The data:
- - - - -
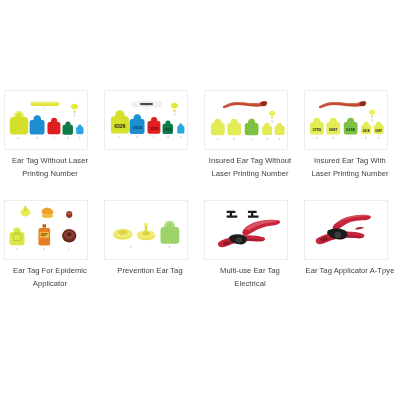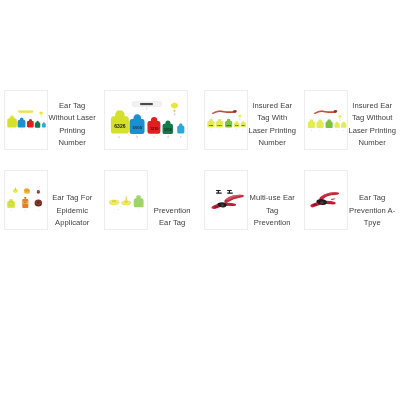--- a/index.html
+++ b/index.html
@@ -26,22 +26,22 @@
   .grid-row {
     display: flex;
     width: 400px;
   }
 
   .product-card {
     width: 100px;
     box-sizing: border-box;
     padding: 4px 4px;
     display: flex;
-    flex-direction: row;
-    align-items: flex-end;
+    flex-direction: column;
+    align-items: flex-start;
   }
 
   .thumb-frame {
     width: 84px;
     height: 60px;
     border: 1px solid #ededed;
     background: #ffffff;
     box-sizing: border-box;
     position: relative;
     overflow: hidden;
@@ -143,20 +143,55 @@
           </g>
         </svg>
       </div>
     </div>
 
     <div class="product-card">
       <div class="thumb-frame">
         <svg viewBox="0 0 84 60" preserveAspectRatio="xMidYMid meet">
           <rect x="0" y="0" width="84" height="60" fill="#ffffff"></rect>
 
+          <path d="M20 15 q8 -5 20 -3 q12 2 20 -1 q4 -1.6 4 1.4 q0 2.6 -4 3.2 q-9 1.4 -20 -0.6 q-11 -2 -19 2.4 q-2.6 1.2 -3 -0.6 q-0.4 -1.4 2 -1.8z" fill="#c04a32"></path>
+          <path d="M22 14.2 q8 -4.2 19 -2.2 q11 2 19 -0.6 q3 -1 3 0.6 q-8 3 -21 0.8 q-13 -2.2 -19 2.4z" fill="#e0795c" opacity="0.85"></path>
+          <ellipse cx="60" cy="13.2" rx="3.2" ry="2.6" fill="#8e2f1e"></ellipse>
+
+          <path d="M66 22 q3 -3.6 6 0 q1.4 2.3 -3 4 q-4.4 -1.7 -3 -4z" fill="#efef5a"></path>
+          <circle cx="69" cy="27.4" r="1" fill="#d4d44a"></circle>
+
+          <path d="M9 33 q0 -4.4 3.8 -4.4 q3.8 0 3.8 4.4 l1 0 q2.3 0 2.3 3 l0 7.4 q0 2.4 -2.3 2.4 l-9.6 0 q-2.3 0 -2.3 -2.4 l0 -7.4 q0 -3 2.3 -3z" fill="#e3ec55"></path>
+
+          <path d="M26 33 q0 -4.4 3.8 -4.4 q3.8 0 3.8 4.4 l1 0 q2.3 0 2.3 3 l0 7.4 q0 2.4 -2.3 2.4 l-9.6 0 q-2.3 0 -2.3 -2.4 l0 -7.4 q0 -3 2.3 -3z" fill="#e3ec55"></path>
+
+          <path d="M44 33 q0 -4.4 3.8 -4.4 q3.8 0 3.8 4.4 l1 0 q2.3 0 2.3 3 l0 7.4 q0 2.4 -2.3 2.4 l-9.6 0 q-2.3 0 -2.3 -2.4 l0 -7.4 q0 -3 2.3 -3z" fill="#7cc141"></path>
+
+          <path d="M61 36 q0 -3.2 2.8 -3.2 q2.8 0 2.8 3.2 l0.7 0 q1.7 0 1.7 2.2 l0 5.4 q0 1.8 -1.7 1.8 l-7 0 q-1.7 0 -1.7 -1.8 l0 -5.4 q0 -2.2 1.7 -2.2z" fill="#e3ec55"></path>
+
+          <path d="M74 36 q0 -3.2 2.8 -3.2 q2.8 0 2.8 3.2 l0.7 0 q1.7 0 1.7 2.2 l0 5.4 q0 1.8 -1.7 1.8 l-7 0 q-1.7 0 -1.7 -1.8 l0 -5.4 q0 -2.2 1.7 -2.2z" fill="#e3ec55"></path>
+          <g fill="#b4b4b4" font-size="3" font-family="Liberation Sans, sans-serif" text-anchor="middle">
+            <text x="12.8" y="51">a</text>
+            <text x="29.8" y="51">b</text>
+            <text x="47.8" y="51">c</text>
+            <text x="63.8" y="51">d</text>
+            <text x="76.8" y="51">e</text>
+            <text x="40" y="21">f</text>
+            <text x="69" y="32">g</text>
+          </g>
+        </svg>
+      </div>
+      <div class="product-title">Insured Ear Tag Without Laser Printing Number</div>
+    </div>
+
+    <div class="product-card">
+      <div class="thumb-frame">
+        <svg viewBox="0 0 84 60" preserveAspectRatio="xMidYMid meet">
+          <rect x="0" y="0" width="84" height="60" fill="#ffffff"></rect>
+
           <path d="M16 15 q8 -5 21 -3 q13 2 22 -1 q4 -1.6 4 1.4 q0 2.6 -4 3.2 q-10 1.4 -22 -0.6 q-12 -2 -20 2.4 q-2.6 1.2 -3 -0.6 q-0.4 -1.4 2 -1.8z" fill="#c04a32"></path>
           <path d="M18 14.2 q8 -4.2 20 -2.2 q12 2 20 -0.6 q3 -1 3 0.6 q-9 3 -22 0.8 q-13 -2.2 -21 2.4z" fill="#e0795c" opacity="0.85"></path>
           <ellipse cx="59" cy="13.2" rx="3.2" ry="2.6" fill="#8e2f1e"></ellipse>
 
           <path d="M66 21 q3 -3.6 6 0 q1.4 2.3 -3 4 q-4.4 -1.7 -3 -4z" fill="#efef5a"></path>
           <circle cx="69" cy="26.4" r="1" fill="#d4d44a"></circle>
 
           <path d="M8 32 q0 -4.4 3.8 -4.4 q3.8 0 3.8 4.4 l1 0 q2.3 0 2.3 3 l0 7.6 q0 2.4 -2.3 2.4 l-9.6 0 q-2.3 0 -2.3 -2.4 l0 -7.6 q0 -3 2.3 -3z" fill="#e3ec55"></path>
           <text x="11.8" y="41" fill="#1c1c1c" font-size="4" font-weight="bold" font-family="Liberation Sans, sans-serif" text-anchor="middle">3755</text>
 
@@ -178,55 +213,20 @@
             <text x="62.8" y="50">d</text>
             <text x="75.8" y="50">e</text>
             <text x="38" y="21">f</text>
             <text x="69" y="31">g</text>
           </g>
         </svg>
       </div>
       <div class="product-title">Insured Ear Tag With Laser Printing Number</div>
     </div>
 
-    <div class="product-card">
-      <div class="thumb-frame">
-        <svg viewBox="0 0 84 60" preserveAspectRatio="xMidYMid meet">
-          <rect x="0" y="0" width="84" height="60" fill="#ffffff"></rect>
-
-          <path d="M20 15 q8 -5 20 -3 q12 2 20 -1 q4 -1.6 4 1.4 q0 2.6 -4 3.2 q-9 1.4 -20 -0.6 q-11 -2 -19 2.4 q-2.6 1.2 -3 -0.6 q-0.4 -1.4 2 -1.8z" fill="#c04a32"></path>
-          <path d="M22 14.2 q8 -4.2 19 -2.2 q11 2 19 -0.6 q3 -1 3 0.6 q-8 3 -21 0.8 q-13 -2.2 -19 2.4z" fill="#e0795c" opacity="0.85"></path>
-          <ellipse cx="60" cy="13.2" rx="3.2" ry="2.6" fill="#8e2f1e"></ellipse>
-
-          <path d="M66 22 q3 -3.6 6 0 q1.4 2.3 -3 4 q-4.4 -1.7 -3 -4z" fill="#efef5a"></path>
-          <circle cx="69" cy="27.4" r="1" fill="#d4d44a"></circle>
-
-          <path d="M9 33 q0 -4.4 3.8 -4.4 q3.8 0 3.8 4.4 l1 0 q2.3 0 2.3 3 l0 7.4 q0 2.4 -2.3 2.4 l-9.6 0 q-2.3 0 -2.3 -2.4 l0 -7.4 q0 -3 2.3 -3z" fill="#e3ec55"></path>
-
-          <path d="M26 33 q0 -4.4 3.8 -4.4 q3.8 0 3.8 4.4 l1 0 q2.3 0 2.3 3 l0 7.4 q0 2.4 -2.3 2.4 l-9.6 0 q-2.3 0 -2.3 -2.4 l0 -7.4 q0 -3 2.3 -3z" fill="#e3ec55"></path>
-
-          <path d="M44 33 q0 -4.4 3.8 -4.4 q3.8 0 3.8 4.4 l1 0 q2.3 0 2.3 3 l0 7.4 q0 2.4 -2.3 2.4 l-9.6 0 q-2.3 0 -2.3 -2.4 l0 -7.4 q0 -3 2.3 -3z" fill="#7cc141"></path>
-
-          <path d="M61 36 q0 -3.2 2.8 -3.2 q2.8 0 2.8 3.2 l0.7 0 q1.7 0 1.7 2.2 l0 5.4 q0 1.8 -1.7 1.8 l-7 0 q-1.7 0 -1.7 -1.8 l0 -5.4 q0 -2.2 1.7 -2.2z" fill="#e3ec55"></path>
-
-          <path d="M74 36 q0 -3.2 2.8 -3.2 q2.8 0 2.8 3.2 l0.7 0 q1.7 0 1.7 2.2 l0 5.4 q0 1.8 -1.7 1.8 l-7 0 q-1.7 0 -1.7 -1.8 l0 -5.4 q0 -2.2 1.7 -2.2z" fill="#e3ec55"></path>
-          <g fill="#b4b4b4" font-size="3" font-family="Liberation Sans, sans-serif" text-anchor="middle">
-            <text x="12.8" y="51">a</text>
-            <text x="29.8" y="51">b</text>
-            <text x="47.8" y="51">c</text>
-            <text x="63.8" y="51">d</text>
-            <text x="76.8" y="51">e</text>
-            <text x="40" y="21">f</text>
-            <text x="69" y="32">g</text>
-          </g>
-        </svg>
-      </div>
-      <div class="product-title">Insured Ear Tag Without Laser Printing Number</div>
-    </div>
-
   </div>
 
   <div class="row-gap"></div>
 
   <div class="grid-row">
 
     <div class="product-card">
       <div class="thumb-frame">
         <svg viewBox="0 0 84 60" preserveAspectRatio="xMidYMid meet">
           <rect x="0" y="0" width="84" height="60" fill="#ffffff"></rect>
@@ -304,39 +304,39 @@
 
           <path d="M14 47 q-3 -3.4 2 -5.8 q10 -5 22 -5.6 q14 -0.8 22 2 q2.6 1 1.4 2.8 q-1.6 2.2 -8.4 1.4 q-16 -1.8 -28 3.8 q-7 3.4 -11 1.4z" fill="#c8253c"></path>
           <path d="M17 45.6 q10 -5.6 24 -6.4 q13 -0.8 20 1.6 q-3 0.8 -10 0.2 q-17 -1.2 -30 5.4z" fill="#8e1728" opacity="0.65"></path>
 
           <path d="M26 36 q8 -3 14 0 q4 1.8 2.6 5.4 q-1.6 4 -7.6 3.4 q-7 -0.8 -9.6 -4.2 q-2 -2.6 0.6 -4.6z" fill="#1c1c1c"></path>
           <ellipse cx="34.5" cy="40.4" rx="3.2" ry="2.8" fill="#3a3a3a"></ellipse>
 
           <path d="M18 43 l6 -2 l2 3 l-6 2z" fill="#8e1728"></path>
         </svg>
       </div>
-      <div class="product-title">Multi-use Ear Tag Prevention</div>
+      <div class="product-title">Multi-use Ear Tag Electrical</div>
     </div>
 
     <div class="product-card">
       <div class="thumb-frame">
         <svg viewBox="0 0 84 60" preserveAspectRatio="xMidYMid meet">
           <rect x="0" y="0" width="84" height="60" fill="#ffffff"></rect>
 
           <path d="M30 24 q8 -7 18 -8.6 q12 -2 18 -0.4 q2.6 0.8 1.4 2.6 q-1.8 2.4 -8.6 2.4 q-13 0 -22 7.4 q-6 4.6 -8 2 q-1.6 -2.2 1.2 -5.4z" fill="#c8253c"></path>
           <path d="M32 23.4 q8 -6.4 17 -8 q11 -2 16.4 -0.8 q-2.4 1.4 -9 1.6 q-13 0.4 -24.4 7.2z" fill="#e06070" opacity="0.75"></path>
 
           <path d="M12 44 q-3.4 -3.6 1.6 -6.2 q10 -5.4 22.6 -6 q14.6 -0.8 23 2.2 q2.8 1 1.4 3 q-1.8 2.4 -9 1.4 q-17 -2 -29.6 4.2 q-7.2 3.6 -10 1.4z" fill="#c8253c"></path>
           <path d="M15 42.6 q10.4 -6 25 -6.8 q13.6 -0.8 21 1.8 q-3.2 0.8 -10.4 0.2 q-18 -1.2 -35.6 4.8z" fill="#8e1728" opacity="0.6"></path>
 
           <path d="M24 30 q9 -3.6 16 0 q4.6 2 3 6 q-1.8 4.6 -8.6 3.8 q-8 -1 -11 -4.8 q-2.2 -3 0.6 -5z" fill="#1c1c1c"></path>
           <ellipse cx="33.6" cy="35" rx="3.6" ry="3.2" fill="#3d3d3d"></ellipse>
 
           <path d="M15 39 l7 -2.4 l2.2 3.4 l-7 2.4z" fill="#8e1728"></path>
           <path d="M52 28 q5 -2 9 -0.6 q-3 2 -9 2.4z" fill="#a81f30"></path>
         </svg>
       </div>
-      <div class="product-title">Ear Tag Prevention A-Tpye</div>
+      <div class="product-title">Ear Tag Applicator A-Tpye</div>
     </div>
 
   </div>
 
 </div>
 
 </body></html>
- - - - -
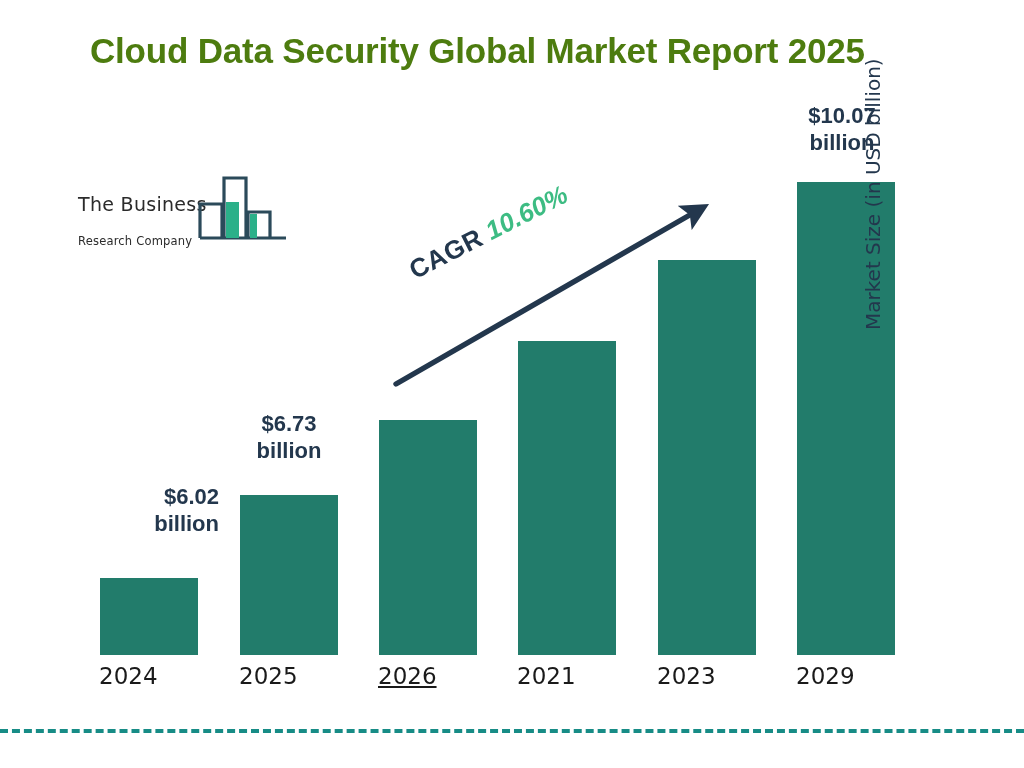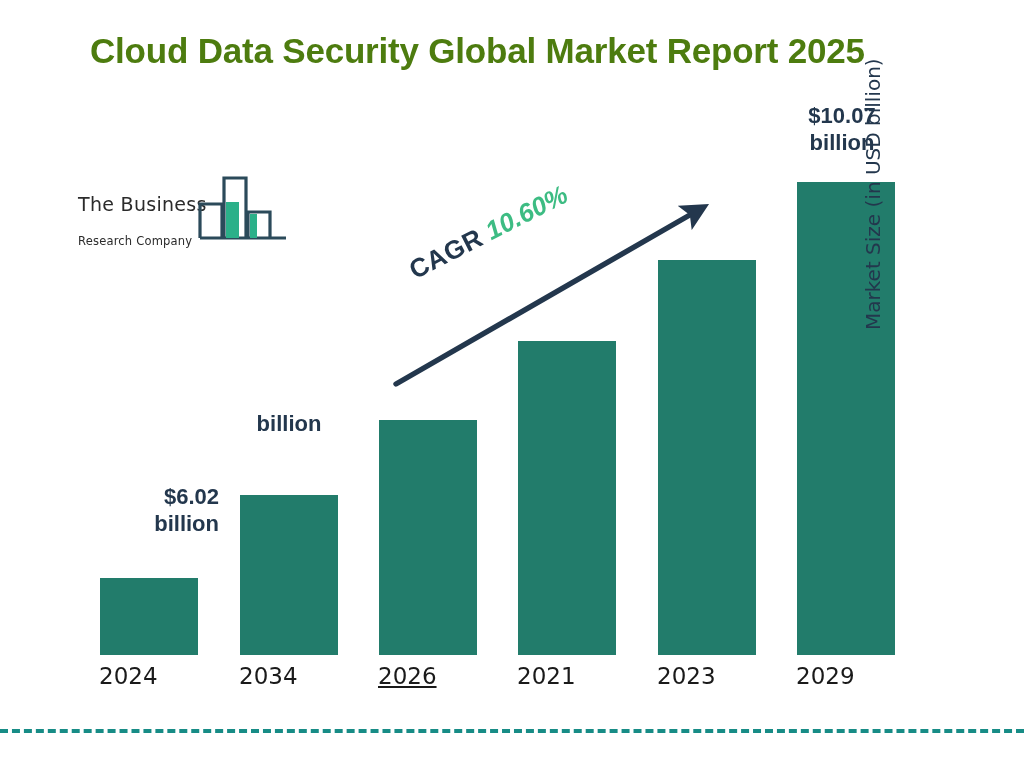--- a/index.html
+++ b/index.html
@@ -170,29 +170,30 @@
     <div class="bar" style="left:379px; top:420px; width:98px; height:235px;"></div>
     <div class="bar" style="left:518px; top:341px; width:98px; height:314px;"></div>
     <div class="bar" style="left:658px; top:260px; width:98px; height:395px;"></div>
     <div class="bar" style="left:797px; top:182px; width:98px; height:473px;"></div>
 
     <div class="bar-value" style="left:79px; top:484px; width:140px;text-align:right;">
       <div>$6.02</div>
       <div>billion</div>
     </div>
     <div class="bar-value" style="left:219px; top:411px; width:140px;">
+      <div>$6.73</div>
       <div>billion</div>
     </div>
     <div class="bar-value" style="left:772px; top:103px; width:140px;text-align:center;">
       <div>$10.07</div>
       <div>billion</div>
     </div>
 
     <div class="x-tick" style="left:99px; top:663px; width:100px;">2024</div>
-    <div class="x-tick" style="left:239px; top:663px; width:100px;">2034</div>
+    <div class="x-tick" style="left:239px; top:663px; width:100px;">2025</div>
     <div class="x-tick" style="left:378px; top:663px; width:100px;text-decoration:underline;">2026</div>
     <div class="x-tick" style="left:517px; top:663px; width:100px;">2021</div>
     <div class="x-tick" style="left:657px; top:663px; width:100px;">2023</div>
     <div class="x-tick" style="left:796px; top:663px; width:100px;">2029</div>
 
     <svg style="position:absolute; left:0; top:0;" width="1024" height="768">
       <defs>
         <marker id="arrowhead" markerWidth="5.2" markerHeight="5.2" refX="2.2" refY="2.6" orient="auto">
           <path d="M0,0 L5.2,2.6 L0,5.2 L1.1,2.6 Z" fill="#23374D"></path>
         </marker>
- - - - -
Brief: In the entries above, identify every line with the word "flex". Copy those lines.

Completed exercise:
     display: flex;
     display: flex;
-    flex-direction: row;
-    align-items: flex-end;
+    flex-direction: column;
+    align-items: flex-start;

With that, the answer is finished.